MAP
Maximum a posteriori (MAP) estimation extends MLE by incorporating prior information about the fixed effects into the objective function. Where MLE finds the parameters that maximize the data likelihood alone, MAP finds the parameters that maximize the posterior – the product of the likelihood and the prior. This makes MAP the natural choice when substantive domain knowledge is available and the model contains only fixed effects.
Relationship to MLE
Both MLE and MAP optimize a scalar objective over the fixed-effect parameter space. The distinction lies in the objective itself:
MLEminimizes the negative log-likelihood.MAPminimizes the negative log-likelihood plus the negative log-prior over fixed effects defined in@fixedEffects.
The model structure, optimizer interface, and result accessors are otherwise identical.
Prior Requirement
MAP requires at least one fixed effect to carry a prior distribution (i.e., not Priorless()). If no priors are specified in the @fixedEffects block, fit_model will raise an error.
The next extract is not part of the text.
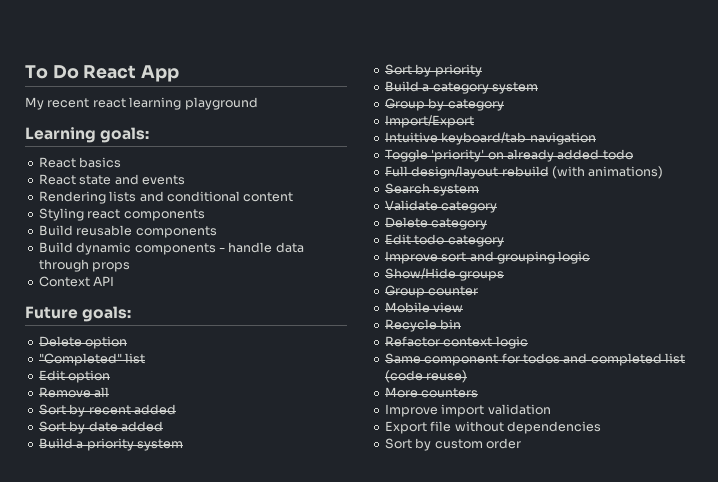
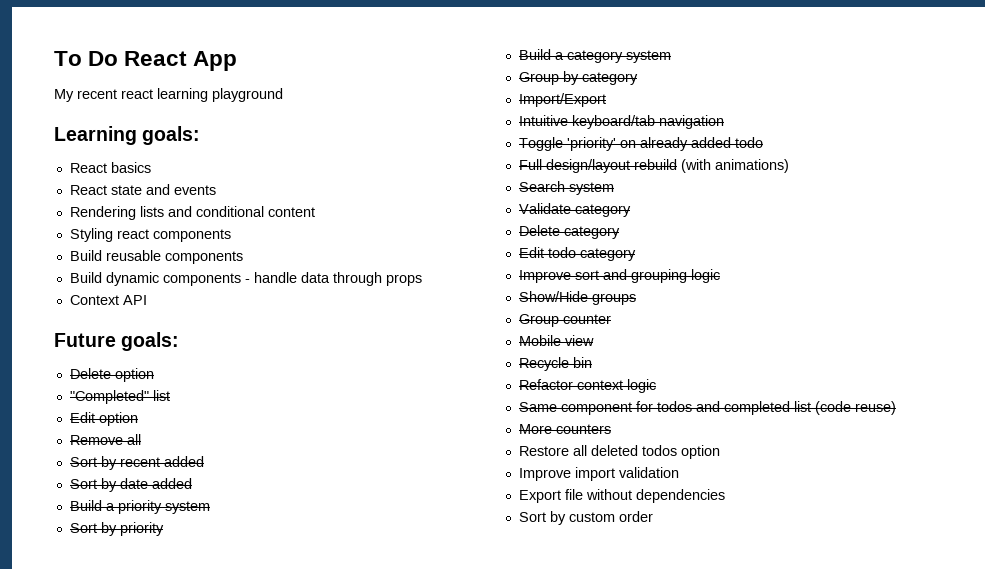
(479, 393) none -> [518,445,720,459] // Restore all deleted todos option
Priors are assigned per parameter using the prior keyword; see the @fixedEffects documentation for supported distribution types.
Minimal Usage
The following example assigns a Normal prior to the intercept and a LogNormal prior to the scale parameter, then fits the model via MAP.
using NoLimits
using DataFrames
using Distributions
model = @Model begin
@fixedEffects begin
a = RealNumber(0.2, prior=Normal(0.0, 1.0))
sigma = RealNumber(0.5, scale=:log, prior=LogNormal(0.0, 0.5))
end
@covariates begin
t = Covariate()
end
@formulas begin
y ~ Pareto(exp(a), sigma)
end
end
df = DataFrame(
ID = [1, 1, 2, 2],
t = [0.0, 1.0, 0.0, 1.0],
y = [1.0, 1.1, 0.9, 1.0],
)
dm = DataModel(model, df; primary_id=:ID, time_col=:t)
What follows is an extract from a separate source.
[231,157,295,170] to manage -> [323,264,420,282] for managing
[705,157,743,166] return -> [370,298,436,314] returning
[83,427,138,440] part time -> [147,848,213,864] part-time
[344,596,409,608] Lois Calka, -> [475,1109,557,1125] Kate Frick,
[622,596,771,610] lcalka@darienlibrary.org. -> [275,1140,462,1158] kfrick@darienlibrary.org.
res = fit_model(dm, NoLimits.MAP(; optim_kwargs=(maxiters=80,)))Comparing MLE and MAP
Because MAP shares the same constructor options and fit interface as MLE, switching between the two requires only changing the method argument. This makes it easy to assess how the prior influences the estimated parameters.
res_mle = fit_model(dm, NoLimits.MLE())
res_map = fit_model(dm, NoLimits.MAP())All constructor options documented on the MLE page – including optimizer, optim_kwargs, adtype, lb, ub, and the fit_model keywords (constants, penalty, etc.) – apply to MAP as well.